§ Exercise objective
Print out each record below, unaltered and complete, without its images.

(Stored data entries)
- Opening Delimiter -

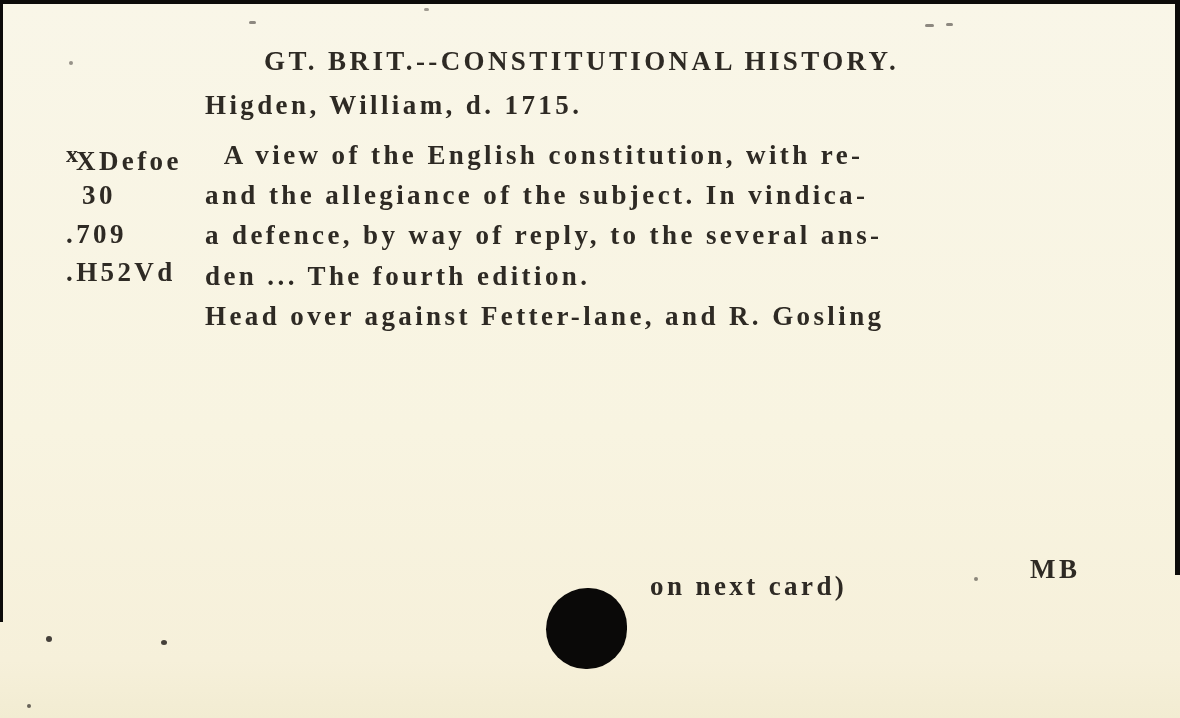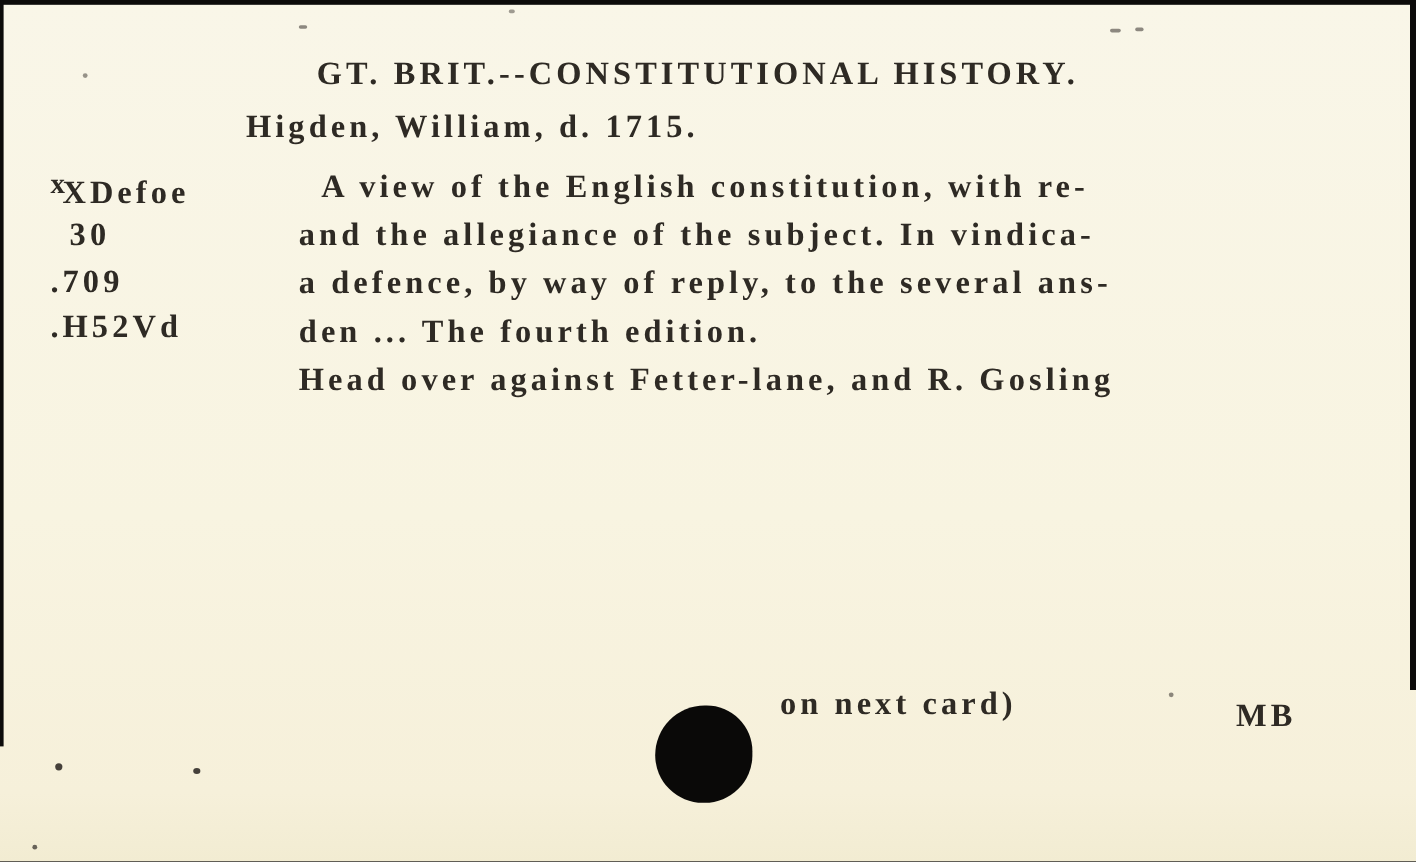--- a/index.html
+++ b/index.html
@@ -24,7 +24,7 @@
   .line { position: absolute; line-height: 40px; white-space: pre; }
   .heading    { left: 264px; top: 41px; }
   .author     { left: 205px; top: 85px; }
-  .call-line  { position: absolute; line-height: 40px; white-space: pre; }
+  .call-line  { position: absolute; line-height: 40px; white-space: pre; margin-left: 24px; }
   .call-1 { left: 42px; top: 134px; }
   .call-2 { left: 58px; top: 175px; }
   .call-3 { left: 42px; top: 214px; }

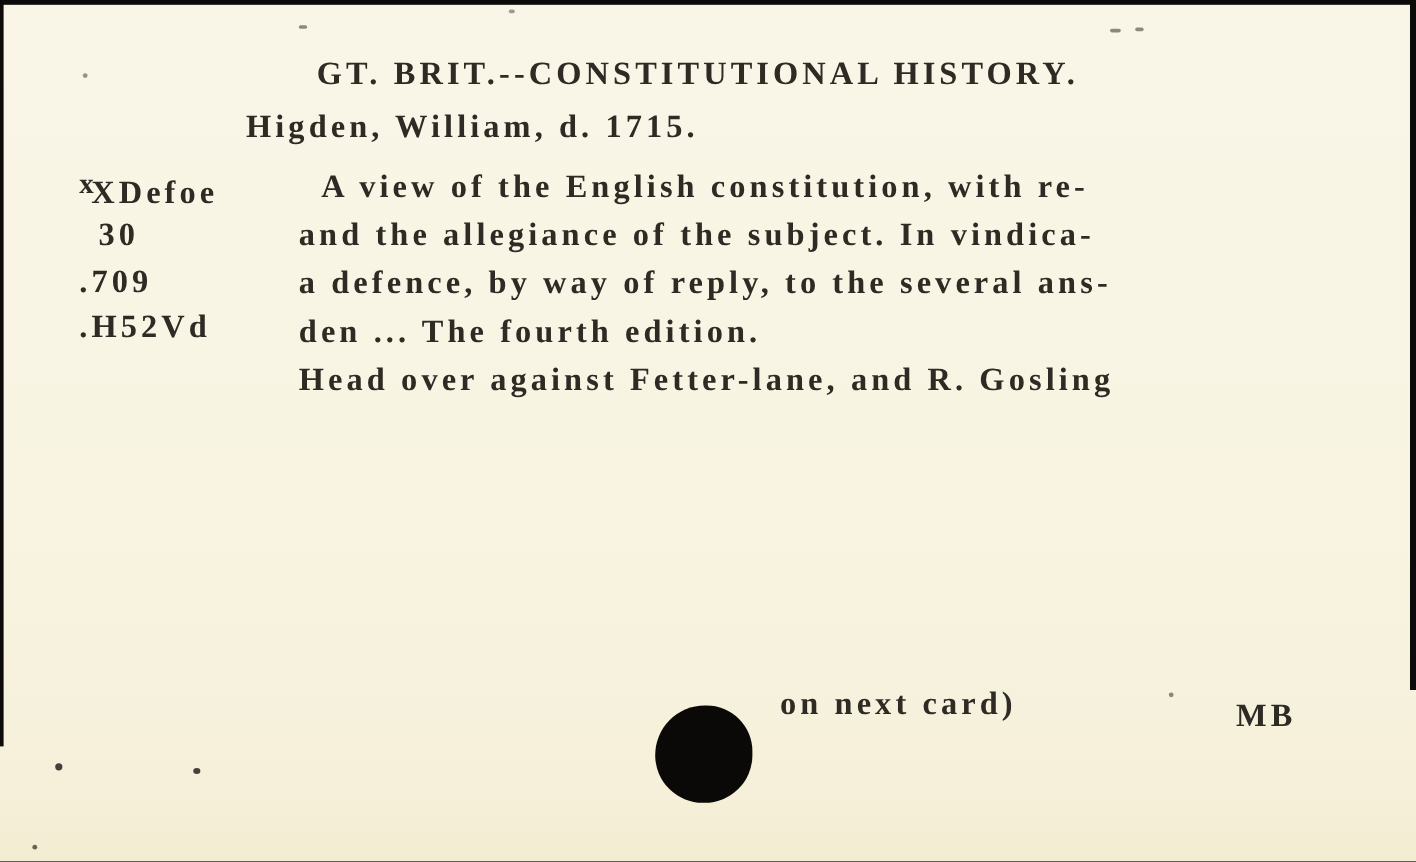--- a/index.html
+++ b/index.html
@@ -36,7 +36,7 @@
     vertical-align: 8px;
     margin-right: -2px;
   }
-  .body-block { position: absolute; left: 205px; top: 135px; margin-left: 44px; }
+  .body-block { position: absolute; left: 205px; top: 135px; }
   .body-block .body-line { line-height: 40.2px; white-space: pre; }
   .cont-left  { left: 320px;  top: 549px; }
   .cont-right { left: 650px;  top: 566px; }

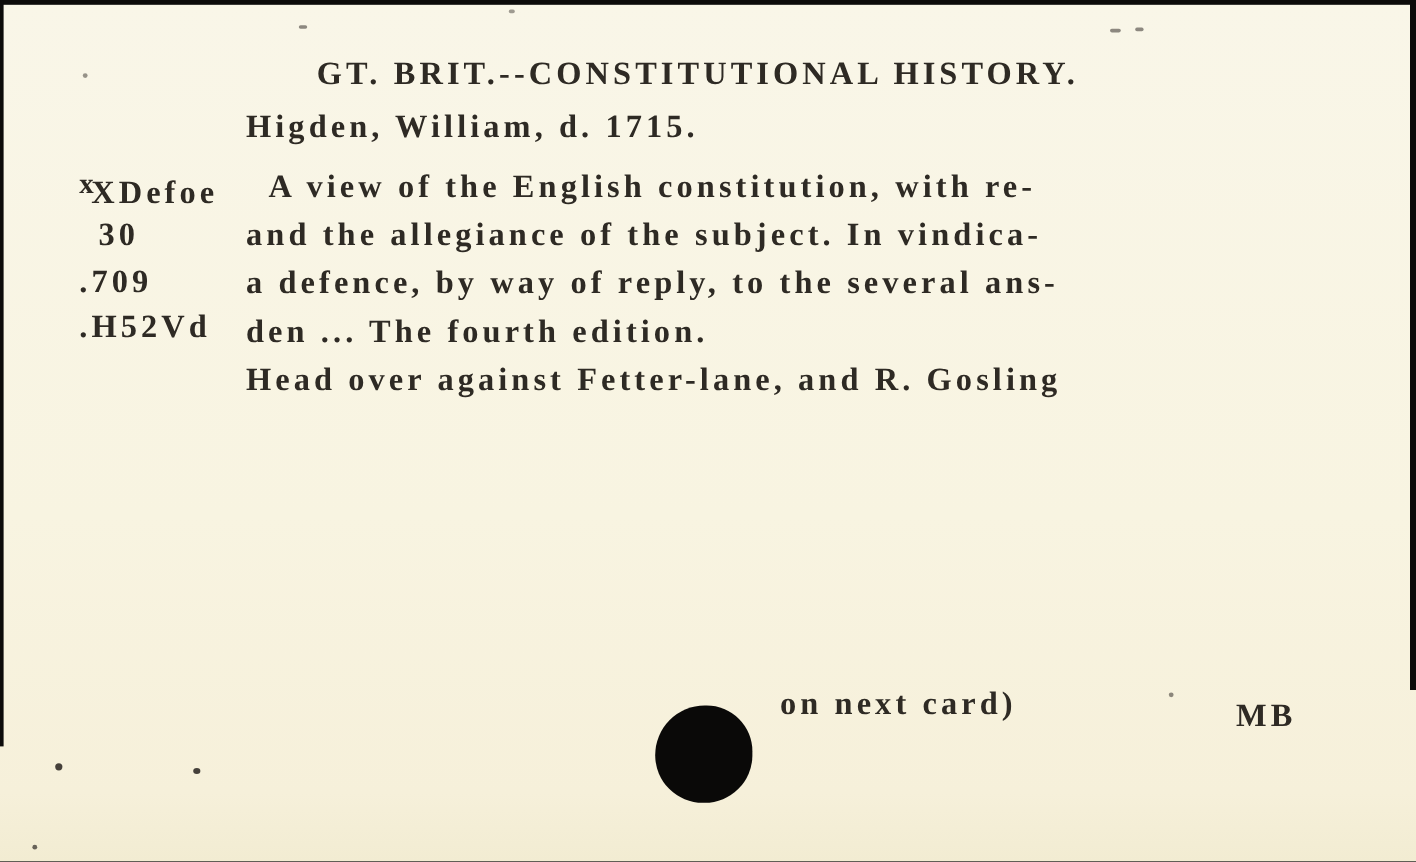--- a/index.html
+++ b/index.html
@@ -40,7 +40,7 @@
   .body-block .body-line { line-height: 40.2px; white-space: pre; }
   .cont-left  { left: 320px;  top: 549px; }
   .cont-right { left: 650px;  top: 566px; }
-  .initials   { left: 1030px; top: 549px; margin-top: 27px; }
+  .initials   { left: 1030px; top: 549px; }
   
   .hole {
     position: absolute;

- Closing Delimiter -

§ Result of this task
--- a/index.html
+++ b/index.html
@@ -24,7 +24,7 @@
   .line { position: absolute; line-height: 40px; white-space: pre; }
   .heading    { left: 264px; top: 41px; }
   .author     { left: 205px; top: 85px; }
-  .call-line  { position: absolute; line-height: 40px; white-space: pre; }
+  .call-line  { position: absolute; line-height: 40px; white-space: pre; margin-left: 24px; }
   .call-1 { left: 42px; top: 134px; }
   .call-2 { left: 58px; top: 175px; }
   .call-3 { left: 42px; top: 214px; }

--- a/index.html
+++ b/index.html
@@ -36,7 +36,7 @@
     vertical-align: 8px;
     margin-right: -2px;
   }
-  .body-block { position: absolute; left: 205px; top: 135px; margin-left: 44px; }
+  .body-block { position: absolute; left: 205px; top: 135px; }
   .body-block .body-line { line-height: 40.2px; white-space: pre; }
   .cont-left  { left: 320px;  top: 549px; }
   .cont-right { left: 650px;  top: 566px; }

--- a/index.html
+++ b/index.html
@@ -40,7 +40,7 @@
   .body-block .body-line { line-height: 40.2px; white-space: pre; }
   .cont-left  { left: 320px;  top: 549px; }
   .cont-right { left: 650px;  top: 566px; }
-  .initials   { left: 1030px; top: 549px; margin-top: 27px; }
+  .initials   { left: 1030px; top: 549px; }
   
   .hole {
     position: absolute;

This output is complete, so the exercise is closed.